TransWikia.com

How can l extract a section of the pandas dataframe like marked in the picture below?

Stack Overflow Asked by gsoft on November 12, 2021

Click here to open the marked image

I am trying to extract the section (matrix) of the numbers in pandas dataframe like as marked in the given picture embedded above.
Please anyone who can assist me, I want to perform analytics based on the section (matrix) of a bigger data frame. Thank you in advance!!

2 Answers

Be sub_rows and sub_cols the dimension of the datafram to be extracted:

import pandas as pd

sub_rows = 10 # Amount of rows to be extracted
sub_cols = 3  # Amount of columns to be extracted


if sub_rows > len(df.index):
    print("Defined sub dataframe rows are more than in the original dataframe")
elif sub_cols > len(df.columns):
    print("Defined sub dataframe columns are more than in the original dataframe")
else:
    for i in range(0,len(df.index)-sub_rows):
        for j in range(0, len(df.columns)):
            d.iloc[i:i+sub_rows, j:j+sub_cols] # Extracted dataframe
            # Put here the code you need for your analysis

Answered by David Felipe Medina Mayorga on November 12, 2021

You can use the .iloc[] function to select the rows and columns you want.

dataframe.iloc[5:15,6:15]

This should select rows 5-14 and columns 6-14. Not sure if the numbers are correct but I think this method is what you were looking for.

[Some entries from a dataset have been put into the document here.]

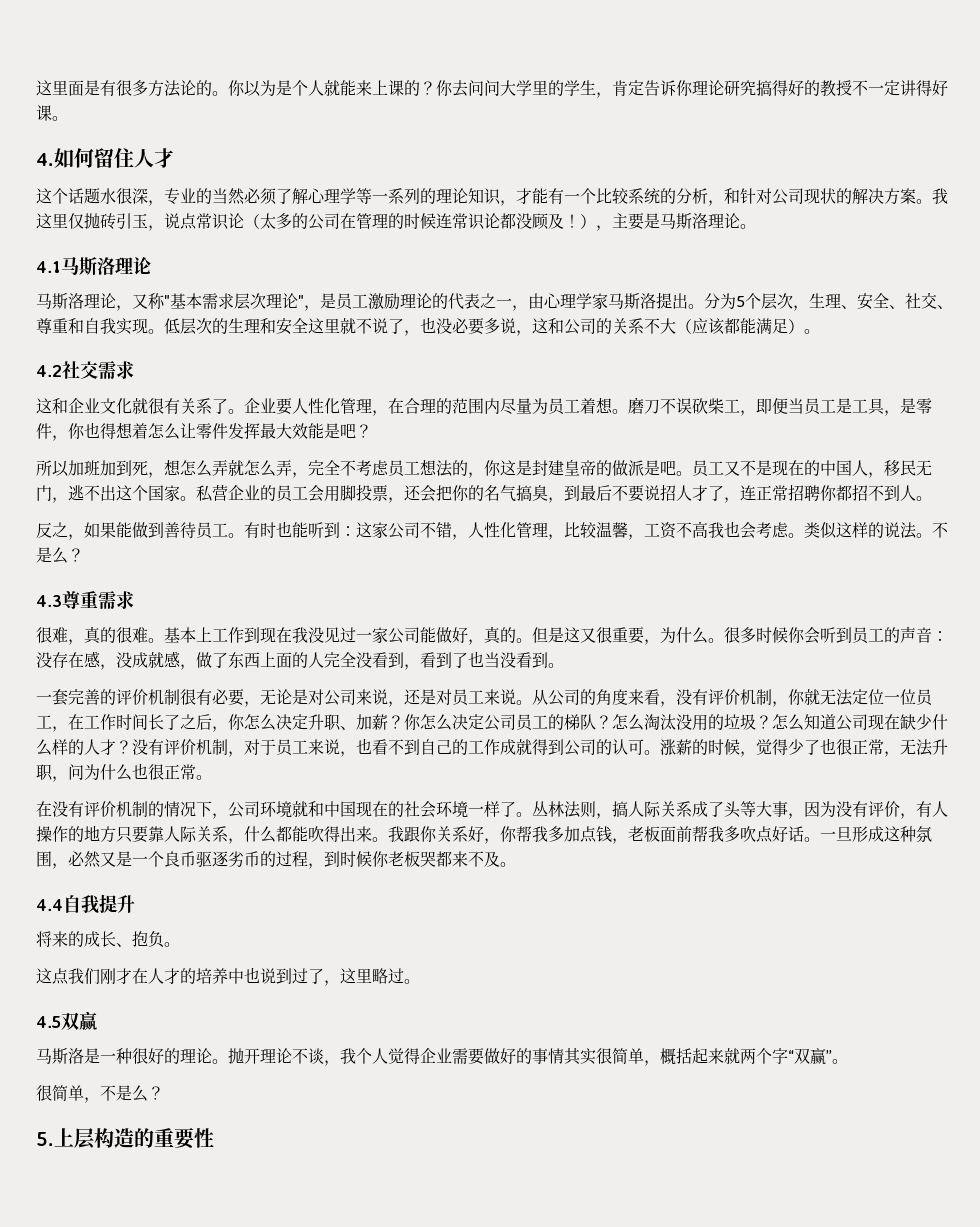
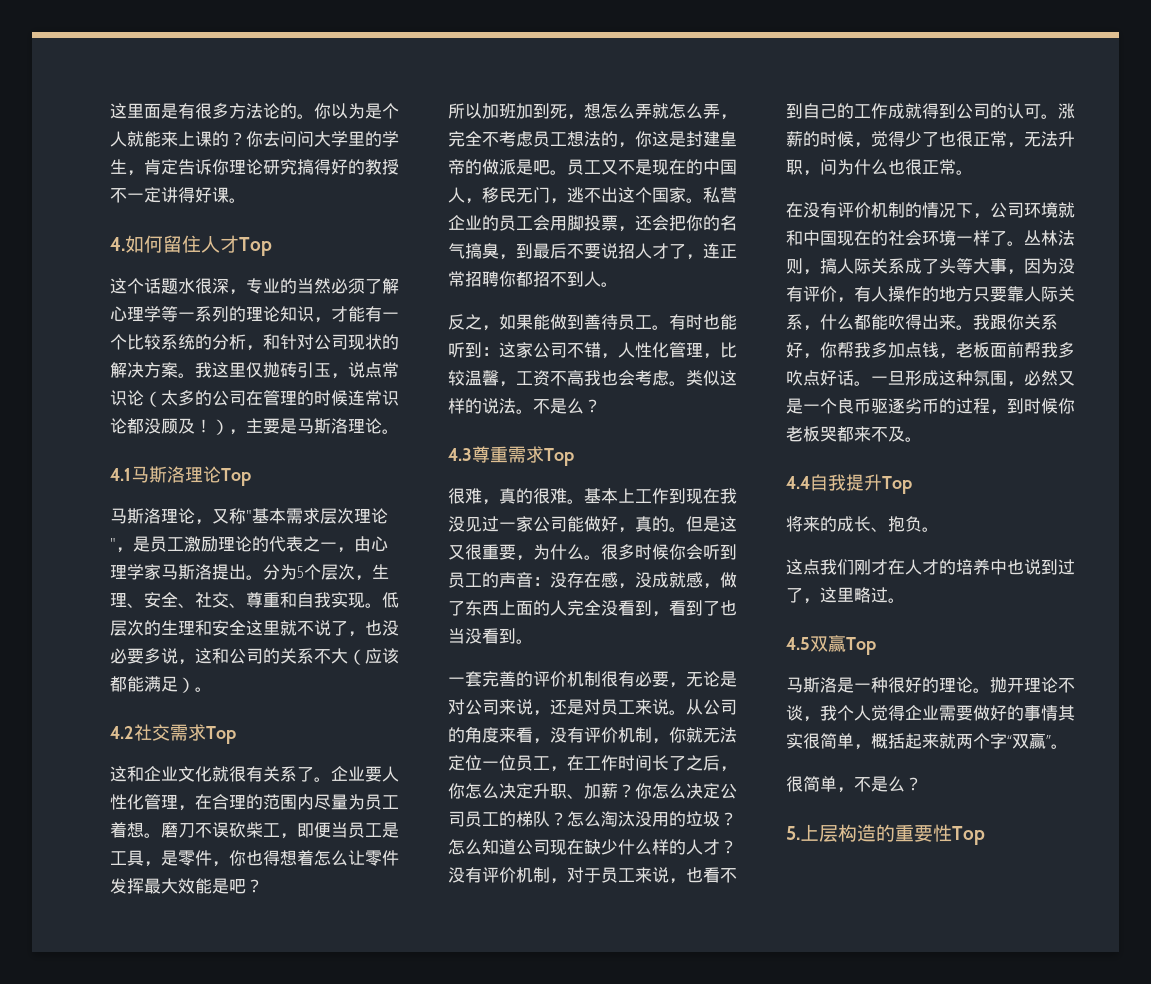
(174, 158) none -> [239,237,272,256] Top
(151, 266) none -> [221,468,251,486] Top
(134, 370) none -> [206,726,236,744] Top
(134, 600) none -> [544,448,574,466] Top
(135, 904) none -> [882,476,912,494] Top
(97, 1020) none -> [846,637,876,655] Top
(214, 1138) none -> [952,826,985,845] Top

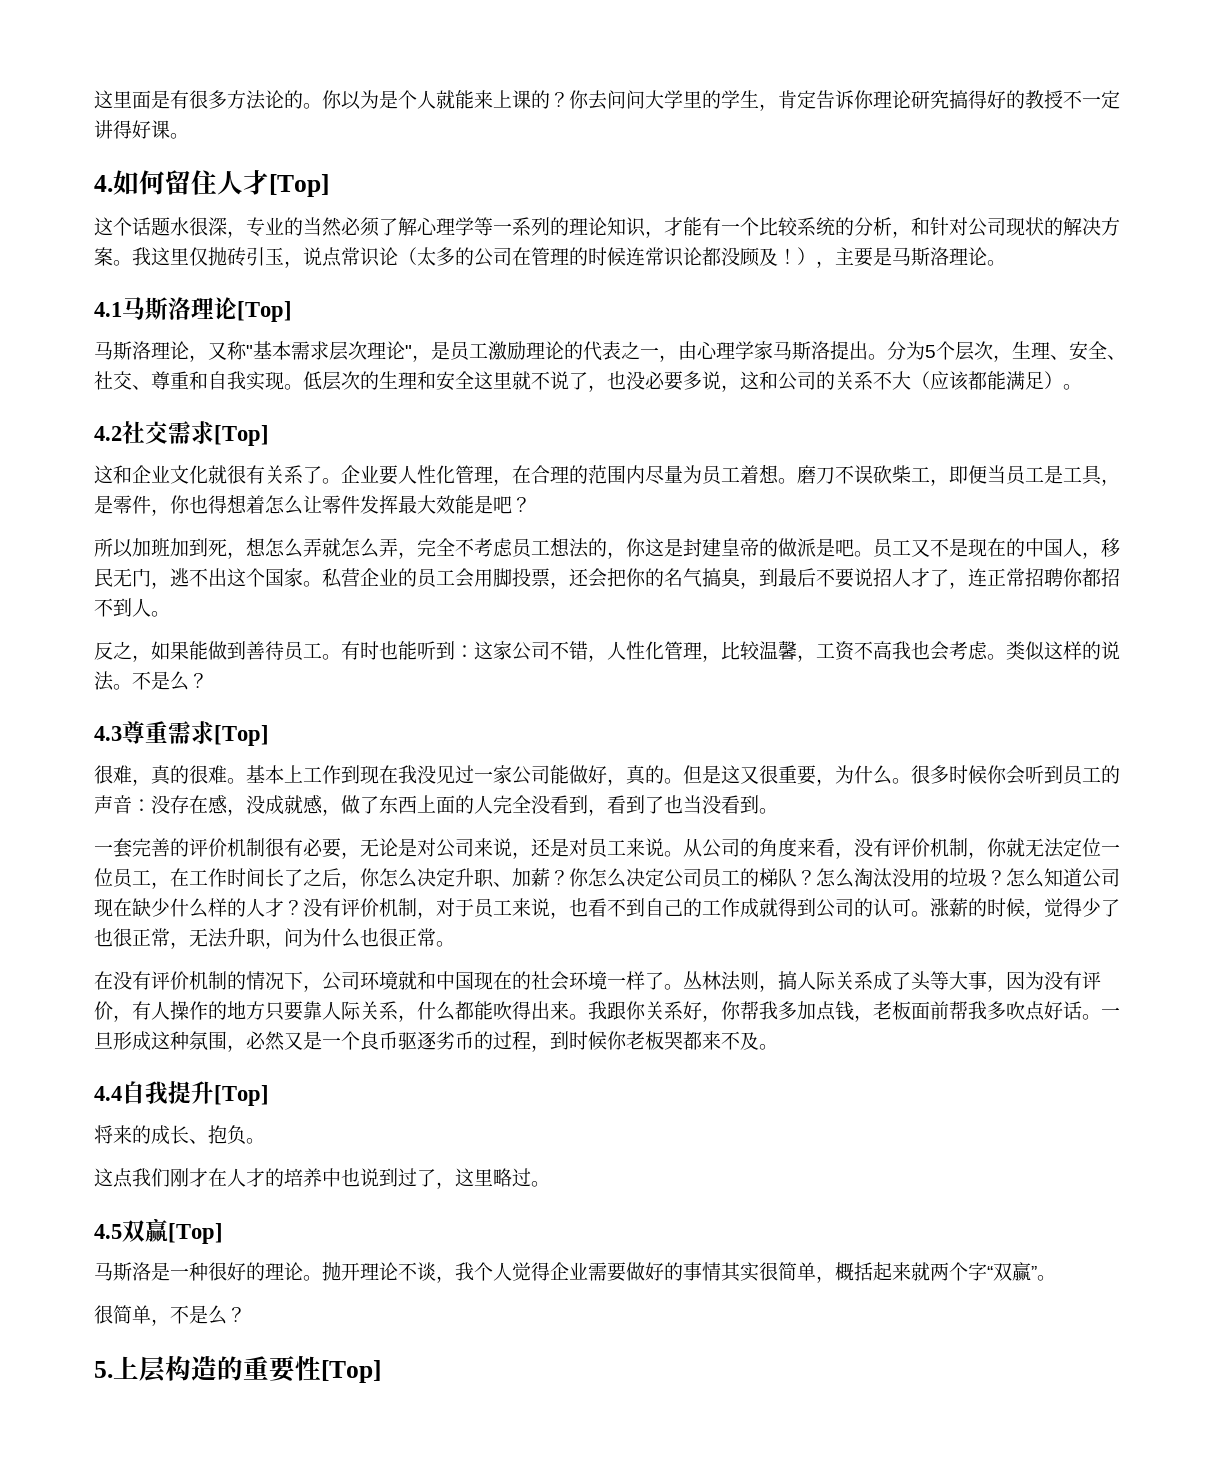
[239,237,272,256] Top -> [269,174,329,197] [Top]
[221,468,251,486] Top -> [237,301,292,322] [Top]
[206,726,236,744] Top -> [214,425,269,446] [Top]
[544,448,574,466] Top -> [214,725,269,746] [Top]
[882,476,912,494] Top -> [214,1085,269,1106] [Top]
[846,637,876,655] Top -> [168,1223,223,1244] [Top]
[952,826,985,845] Top -> [321,1360,381,1383] [Top]

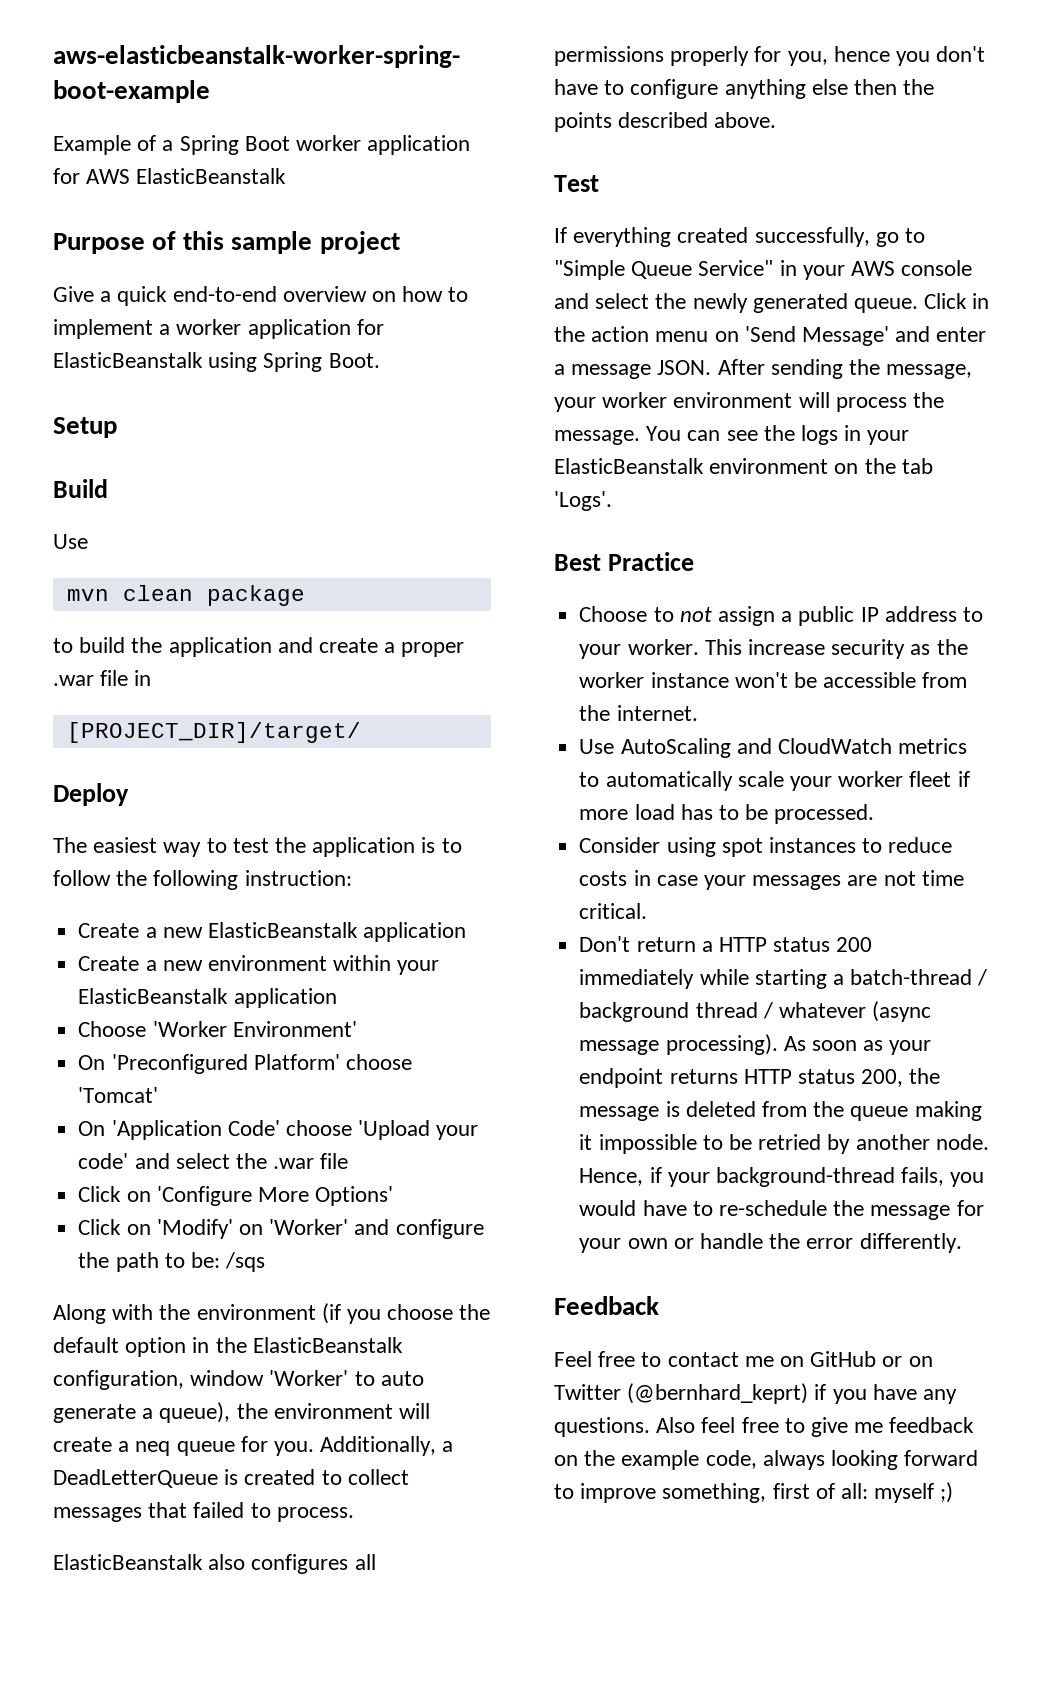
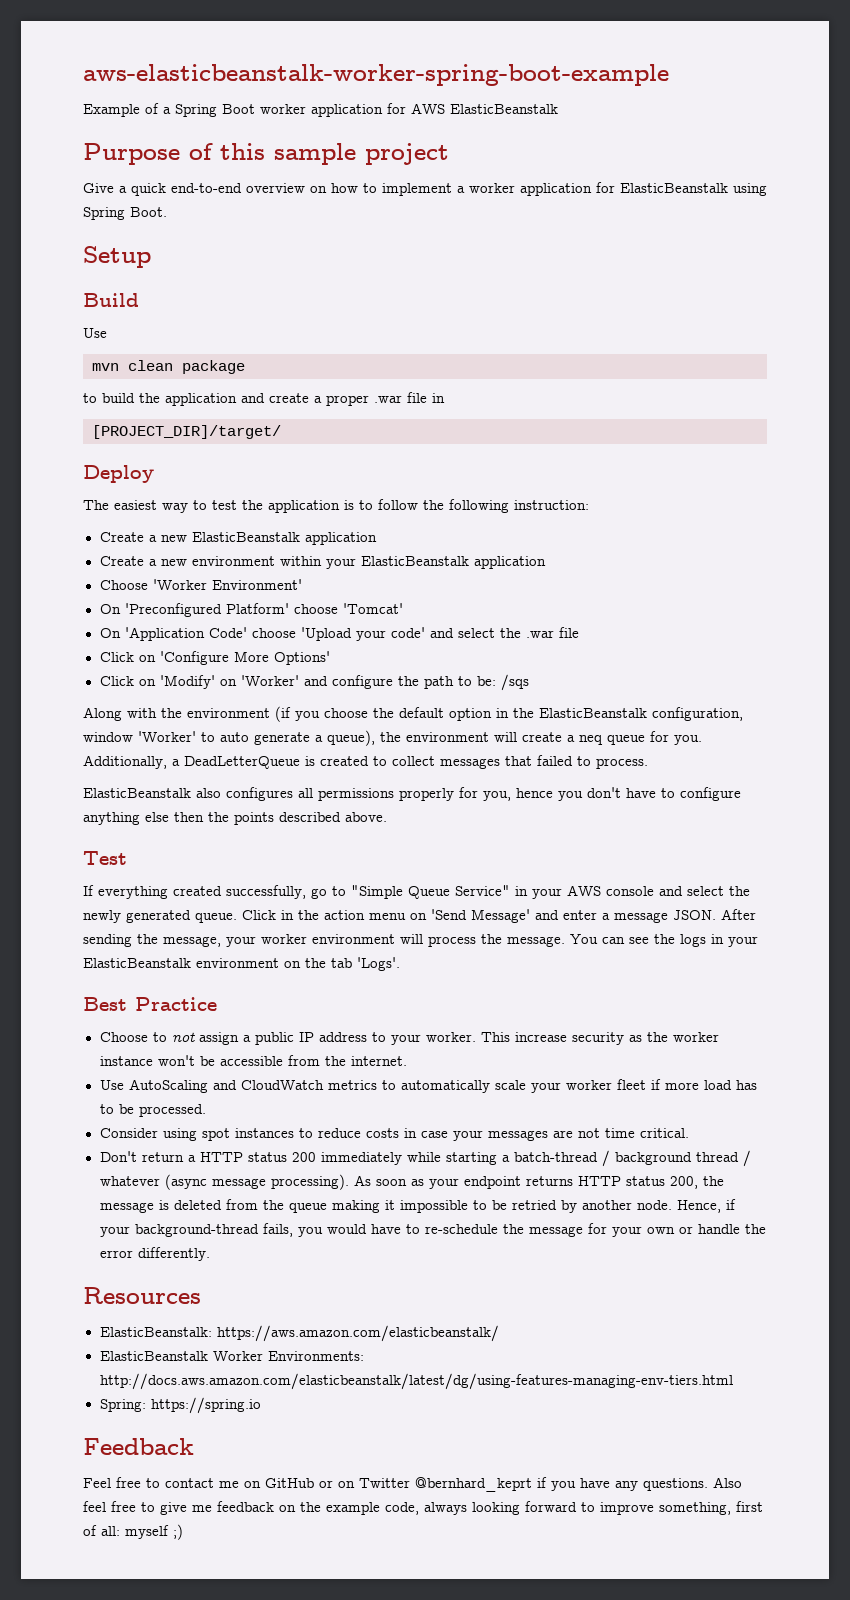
(962, 1243) none -> [83,1287,201,1304] [99,1325,499,1342] [99,1351,364,1361] [99,1373,733,1390] [99,1397,261,1414] // Resources // ElasticBeanstalk: https://aws.amazon.com/elasticbeanstalk/ // ElasticBeanstalk Worker Environments: http://docs.aws.amazon.com/elasticbeanstalk/latest/dg/using-features-managing-env-tiers.html // Spring: https://spring.io
[627,1383,809,1404] (@bernhard_keprt) -> [415,1477,532,1492] @bernhard_keprt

edit: changed .loc[] to .iloc[] because we're using index values, and cleaned it up a bit

Here is the code to iterate over the whole dataframe

#df = big data frame
shape = (10,10) #shape of matrix to be analized, here is 10x10
step = 1 #step size, itterate over every number
        #or
step = 10 #step size, itterate block by block
        #keep in mind, iterating by block will leave some data out at the end of the rows and columns
#you can set step = shape if you are working  with a matrix that isn't square, just be sure to change step in the code below to step[0] and step[1] respectively 
for row in range( 0, len(df[0]) - shape[0]+1, step): #number of rows of big dataframe - number of rows of matrix to be analized 
   for col in range(0, len(df.iloc[0,:]) - shape[1]+1, step): #number of columns of big dataframe - number of columns of matrix to be analized 
        matrix = df.iloc[row:shape[0]+row, col:shape[1]+col] #slice out matrix and set it equal to 'matrix'
        #analize matrix here
    

This is basically the same as @dafmedinama said, i just added more commenting and simplified specifying the shape of the matrix as well as included a step variable if you don't want to iterate over every single number every time you move the matrix.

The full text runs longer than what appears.